Originally posted January 25 at revenuewatch.org.

Blogger Elisabeth Rosenthal raises a simple but vital point in this week’s NYT “Sunday Review”: As governments, watchdogs, the media and regular citizens embrace transparency as an increasingly important value, how do we ensure that information prompts action, and does not become an end in itself?

Using examples including restaurant grading in New York, risk assessment for loans and carbon emission reports, Rosenthal warns that:

… disclosure requirements merely get information onto the table, but themselves demand no further action. According to political theory, disclosure is both a citizen’s right and a tool to ensure good government and consumer protection, because it provides information that leads to informed decisions. Instead, disclosure has often become an endpoint in the chain of responsibility, an act of compliance with the letter of the law rather than the spirit of transparency. …
Supreme Court Justice Louis D. Brandeis famously wrote in 1913 that “sunlight is said to be the best of disinfectants.” But in the cynical world, companies and political groups often deflect that light or diffuse it into 1,000 incomprehensible components.

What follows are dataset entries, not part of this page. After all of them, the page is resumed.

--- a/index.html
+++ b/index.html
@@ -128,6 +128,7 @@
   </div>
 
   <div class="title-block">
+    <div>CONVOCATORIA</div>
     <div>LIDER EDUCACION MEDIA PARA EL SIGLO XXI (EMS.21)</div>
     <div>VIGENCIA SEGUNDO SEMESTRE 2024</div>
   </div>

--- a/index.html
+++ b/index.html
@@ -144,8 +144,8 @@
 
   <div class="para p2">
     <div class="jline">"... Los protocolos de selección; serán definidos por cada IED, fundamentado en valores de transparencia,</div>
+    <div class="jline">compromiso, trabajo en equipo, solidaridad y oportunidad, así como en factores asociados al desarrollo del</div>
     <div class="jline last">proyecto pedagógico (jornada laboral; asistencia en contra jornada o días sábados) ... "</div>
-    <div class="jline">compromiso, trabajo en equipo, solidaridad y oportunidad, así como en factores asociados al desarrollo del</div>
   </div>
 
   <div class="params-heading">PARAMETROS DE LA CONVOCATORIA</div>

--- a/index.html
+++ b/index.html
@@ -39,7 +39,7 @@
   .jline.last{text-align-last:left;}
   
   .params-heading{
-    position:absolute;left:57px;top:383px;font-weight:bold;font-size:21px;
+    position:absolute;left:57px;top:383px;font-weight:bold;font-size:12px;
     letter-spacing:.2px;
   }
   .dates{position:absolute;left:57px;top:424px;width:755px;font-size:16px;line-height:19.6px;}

Like the raw materials that become energy, disclosed information often needs refinement and a functioning infrastructure of expertise, analysis and advocacy before it becomes “combustible” fuel for change. Otherwise, as scientist Kevin P. Weinfurt, says in the article, “No one knows exactly what to do with the information once they get it.” Archon Fung, head of Harvard’s Transparency Policy Project and an RWI colleague, agrees that sometimes disclosure “is ineffective because there’s no way to act on it.”

Professor Fung and his team work with RWI in the Transparency and Accountability Initiative, which is named in explicit recognition of the dilemma in Rosenthal’s article. Without action, transparency may not create accountability, and without accountability, through new laws, new economic policies and sometimes a new government, information is just an endpoint, not a turning point.

Update: A few days after this post, a CNN story made a similar point in the discussion of Mitt Romney’s release of his tax returns. If you have a “convoluted tax filing that takes an accounting guru to deconstruct,” what have you really disclosed?